La partition d’Anne-Marie

(1) Nous sommes tous encore ici (Anne-Marie Miéville, 1997)

« Car l’aventure n’est pas d’être deux.
L’aventure est d’être seule. » 

– Hélène Bessette

A l’orée des films d’Anne-Marie Miéville, avant même que le récit ne pointe ses orteils, au premier souffle enregistré par la caméra, une bouffée d’air sonore amorce un seuil où installer le spectateur. Strictement au présent. Un pas dehors, un pas à l’intérieur. On peut avoir l’illusion d’assister au tournage, (parfois avant : à son préambule), et que ce qui s’y déroule, l’instant dramatique, est également le nôtre. Le spectateur et la cinéaste sont dans le même temps, celui de l’observation. Transformer la vie quotidienne en espace sonore, et en temps lyriques est une entreprise complexe et une poétique : observer la vie la transforme au présent. Et aussi la déclamer pour se saisir du rythme. C’est aussi reconduire une continuité, et proclamer un début, un milieu et une fin. On peut voir Anne-Marie Miéville sur un plateau de la télévision française, en 1984, dans l’émission Spécial cinéma, côte à côte avec Jean-Luc Godard, en face de Daniel Schmidt, pour parler de Prénom Carmen dont elle est la scénariste : elle incarne l’enthousiasme et la probité du récit.
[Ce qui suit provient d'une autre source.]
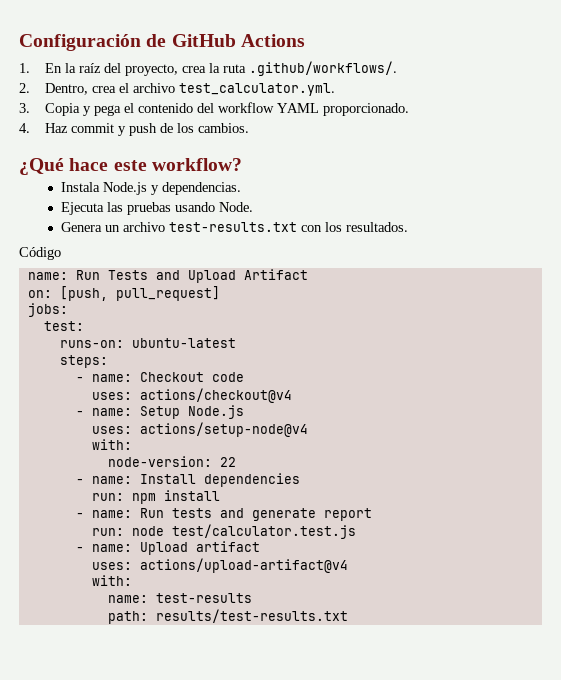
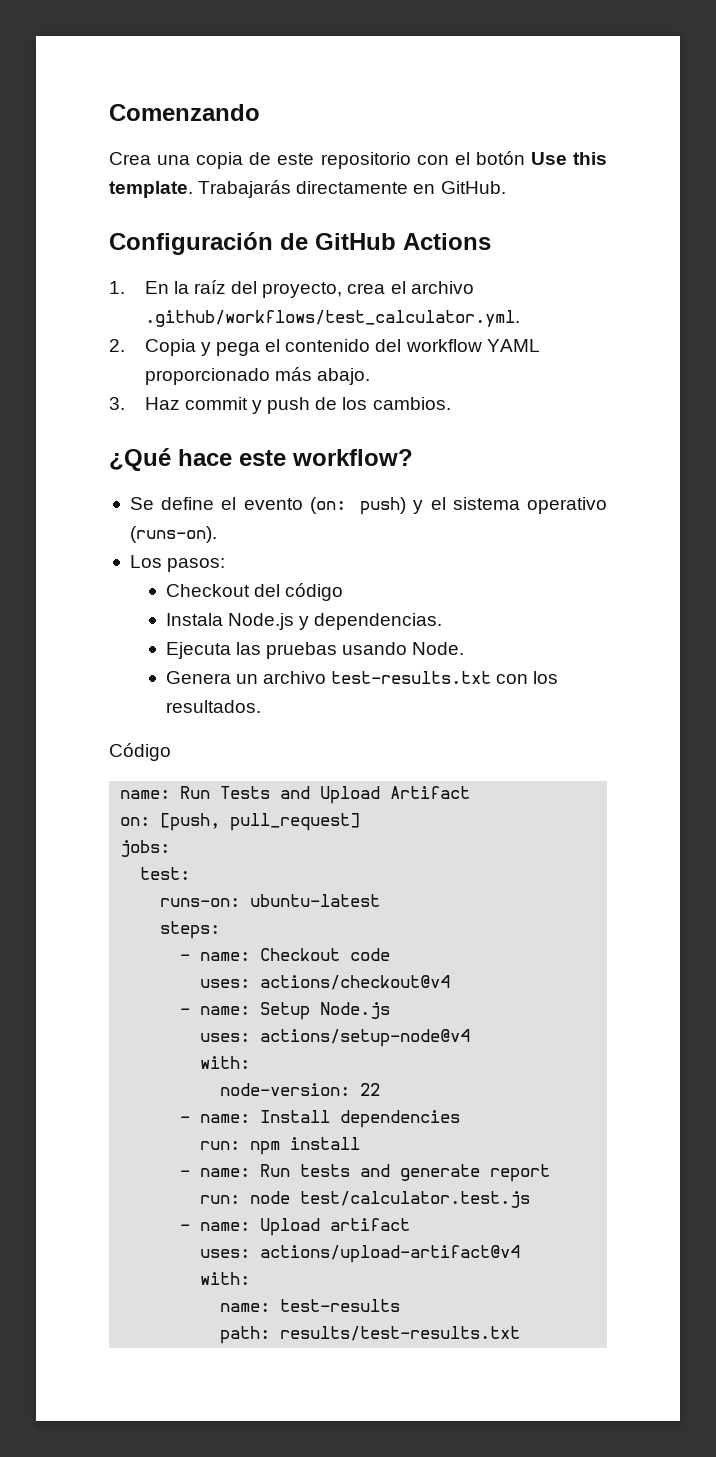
+ Comenzando
+ Crea una copia de este repositorio con el botón Use this template. Trabajarás directamente en GitHub.
- 1. En la raíz del proyecto, crea la ruta .github/workflows/.
- 2. Dentro, crea el archivo test_calculator.yml.
- 3. Copia y pega el contenido del workflow YAML proporcionado.
- 4. Haz commit y push de los cambios.
+ 1. En la raíz del proyecto, crea el archivo .github/workflows/test_calculator.yml.
+ 2. Copia y pega el contenido del workflow YAML proporcionado más abajo.
+ 3. Haz commit y push de los cambios.
+ Se define el evento (on: push) y el sistema operativo (runs-on).
+ Los pasos:
+ Checkout del código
Godard dit que l’enthousiasme d’Anne-Marie apporte ce qui lui manque à lui, « un sentiment de continuité » dit-il, « le système nerveux, le squelette du scénario qui donnent après des idées de chair ou de peau qui sont la tâche du réalisateur ». Il faut inscrire, ajoute-t-il, en disant qu’il ne sait pas le faire, une « ligne droite ou courbe avec un début, un milieu et une fin ». Dès ses premiers films, sans compter ceux coréalisés avec Godard, ou écrits et montés pour lui, Miéville dépose sur la pellicule, à chaque film, des questions sous forme de plans, posées au cinéma, à propos de l’expression des origines, des petits enfants, des musiques, de la pensée, des chants. Dire oui, dire non. Danser, marcher, avorter, mettre au monde, manier le fouet, composer des bouquets de fleurs, interpeller, repasser, répondre, se taire. Le cinéma répond, troue ce silence que l’on suppose, ou scinde ce chaos que l’on peut aussi supposer, tous deux manifestes des origines. La trouée par le langage et par la musique n’accompagne pas les personnages, mais nous les livre. On assiste à des incarnations du son. Un pas avant l’image, ou juste à côté.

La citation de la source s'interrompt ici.